### REQUIRED ACTION
Every line of the listing must be reproduced as it stands. Leave the images behind.

### EXCERPTED DATA
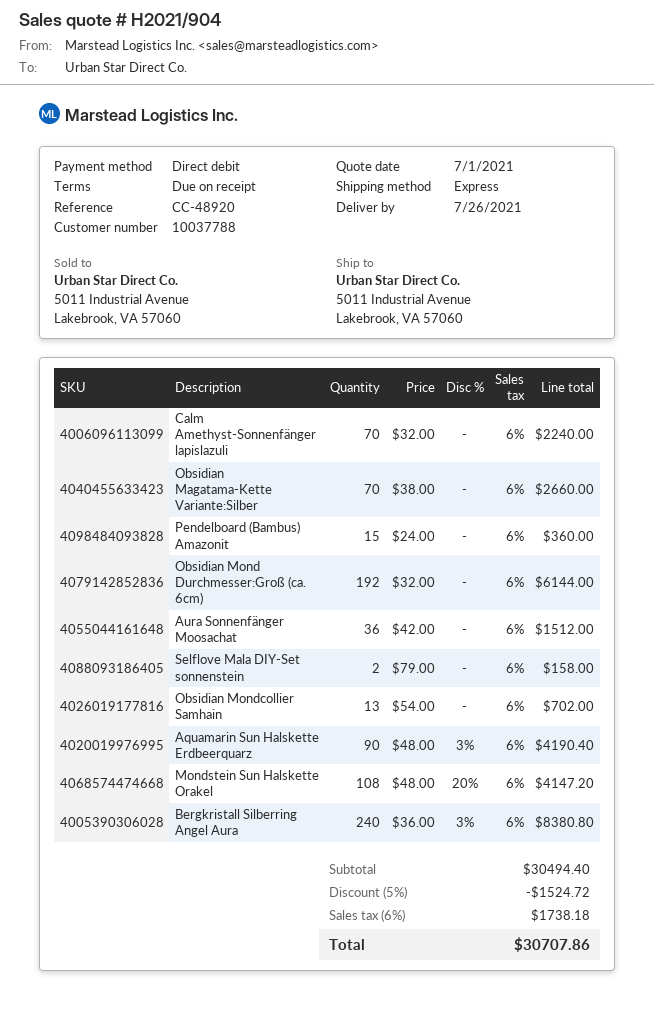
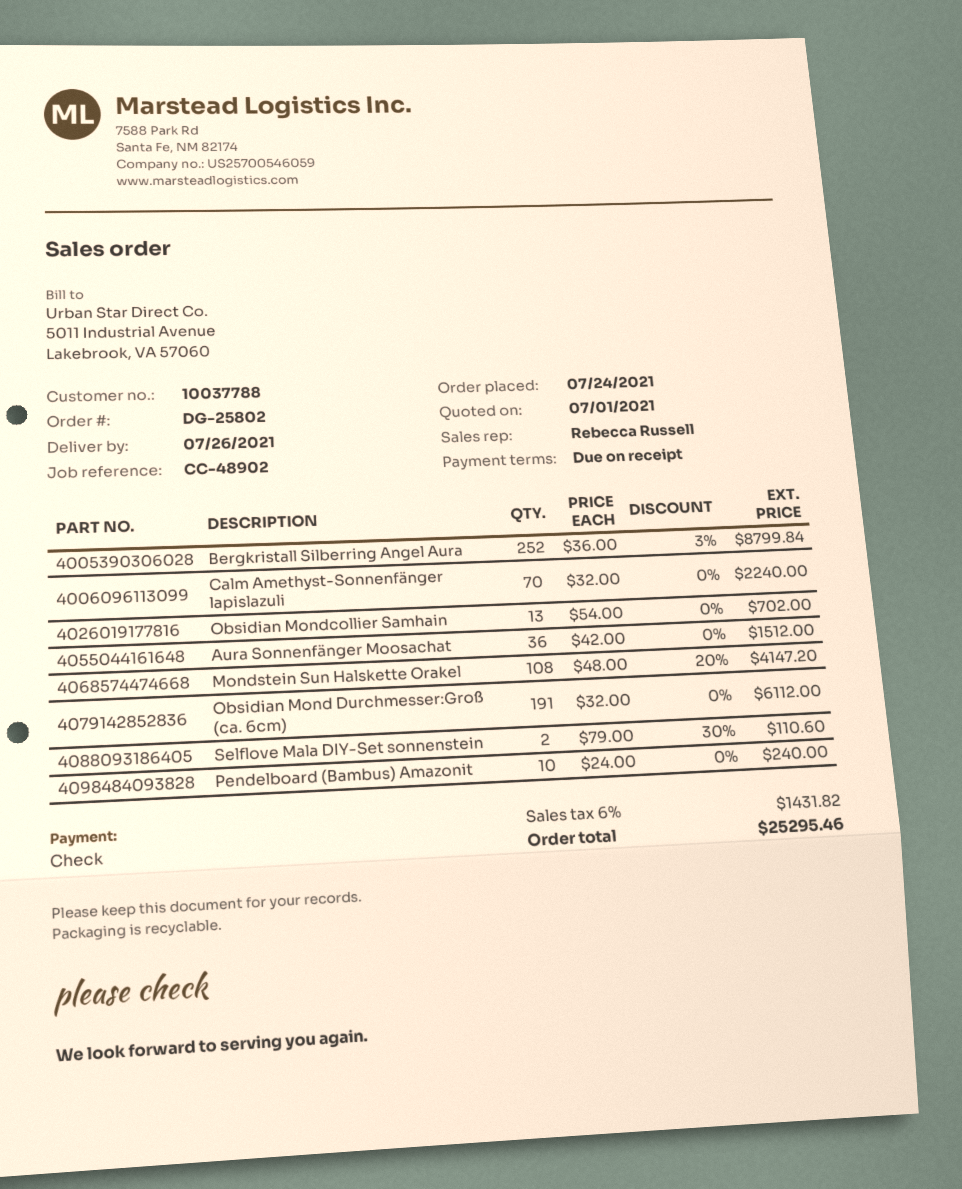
reference: CC-48920 -> CC-48902
payment method: direct debit -> cheque
Obsidian Magatama-Kette Variante:Silber: 70 x 38.00 = 2660.00 -> none
Pendelboard (Bambus) Amazonit: 15 x 24.00 = 360.00 -> 10 x 24.00 = 240.00
Obsidian Mond Durchmesser:Groß (ca. 6cm): 192 x 32.00 = 6144.00 -> 191 x 32.00 = 6112.00
Selflove Mala DIY-Set sonnenstein: 2 x 79.00 = 158.00 -> 2 x 79.00 - 30% = 110.60
Aquamarin Sun Halskette Erdbeerquarz: 90 x 48.00 - 3% = 4190.40 -> none
Bergkristall Silberring Angel Aura: 240 x 36.00 - 3% = 8380.80 -> 252 x 36.00 - 3% = 8799.84
discount: 5% = 1524.72 -> none
tax: 6% = 1738.18 -> 6% = 1431.82
total: 30707.86 -> 25295.46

### SOLUTION FOR THIS TASK
reference: CC-48920 -> CC-48902
payment method: direct debit -> cheque
Obsidian Magatama-Kette Variante:Silber: 70 x 38.00 = 2660.00 -> none
Pendelboard (Bambus) Amazonit: 15 x 24.00 = 360.00 -> 10 x 24.00 = 240.00
Obsidian Mond Durchmesser:Groß (ca. 6cm): 192 x 32.00 = 6144.00 -> 191 x 32.00 = 6112.00
Selflove Mala DIY-Set sonnenstein: 2 x 79.00 = 158.00 -> 2 x 79.00 - 30% = 110.60
Aquamarin Sun Halskette Erdbeerquarz: 90 x 48.00 - 3% = 4190.40 -> none
Bergkristall Silberring Angel Aura: 240 x 36.00 - 3% = 8380.80 -> 252 x 36.00 - 3% = 8799.84
discount: 5% = 1524.72 -> none
tax: 6% = 1738.18 -> 6% = 1431.82
total: 30707.86 -> 25295.46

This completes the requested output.